### Task requirements
Copy every record verbatim but exclude the pictures.

[Change listing data]
══════════

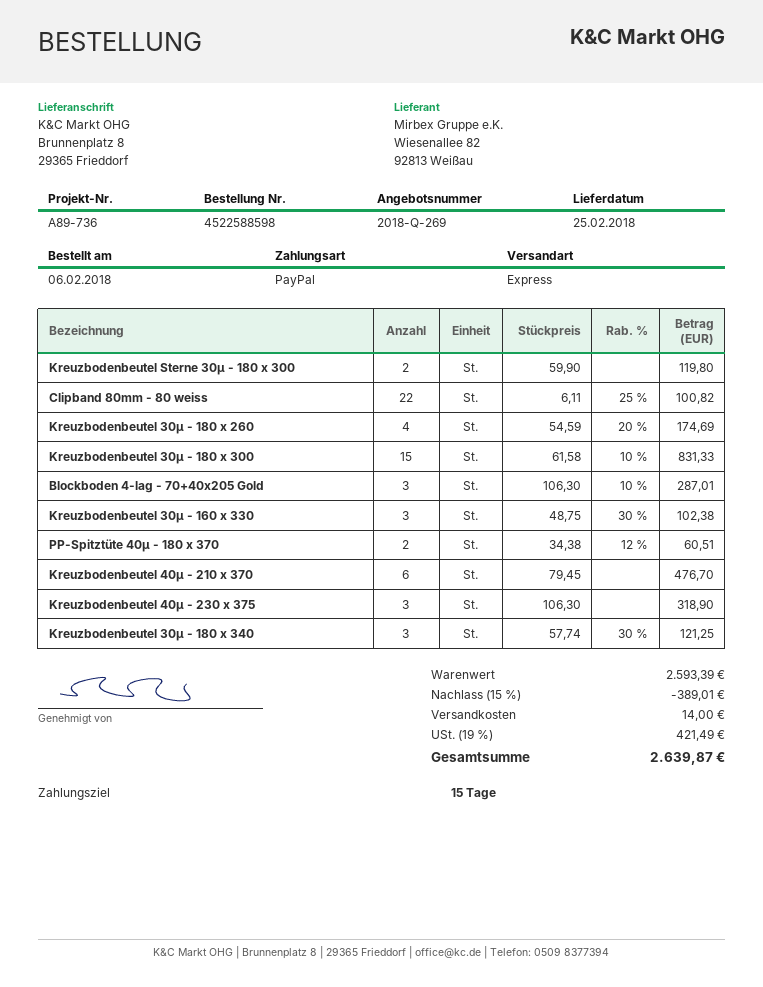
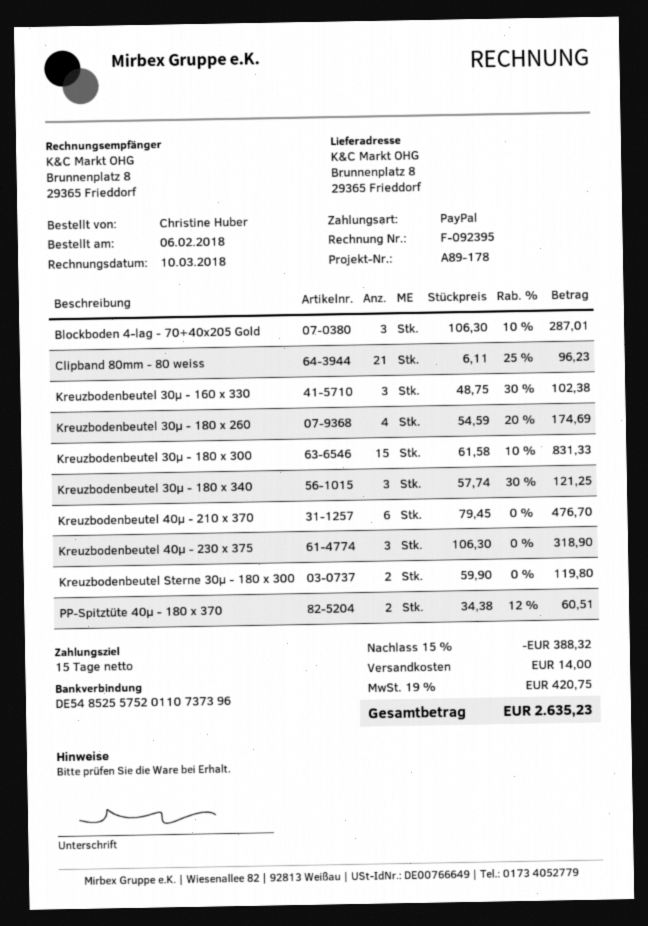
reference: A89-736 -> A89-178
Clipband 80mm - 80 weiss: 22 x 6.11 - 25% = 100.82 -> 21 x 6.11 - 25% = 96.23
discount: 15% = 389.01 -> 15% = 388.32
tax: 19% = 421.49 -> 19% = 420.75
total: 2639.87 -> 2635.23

══════════

### Solution for this exercise
reference: A89-736 -> A89-178
Clipband 80mm - 80 weiss: 22 x 6.11 - 25% = 100.82 -> 21 x 6.11 - 25% = 96.23
discount: 15% = 389.01 -> 15% = 388.32
tax: 19% = 421.49 -> 19% = 420.75
total: 2639.87 -> 2635.23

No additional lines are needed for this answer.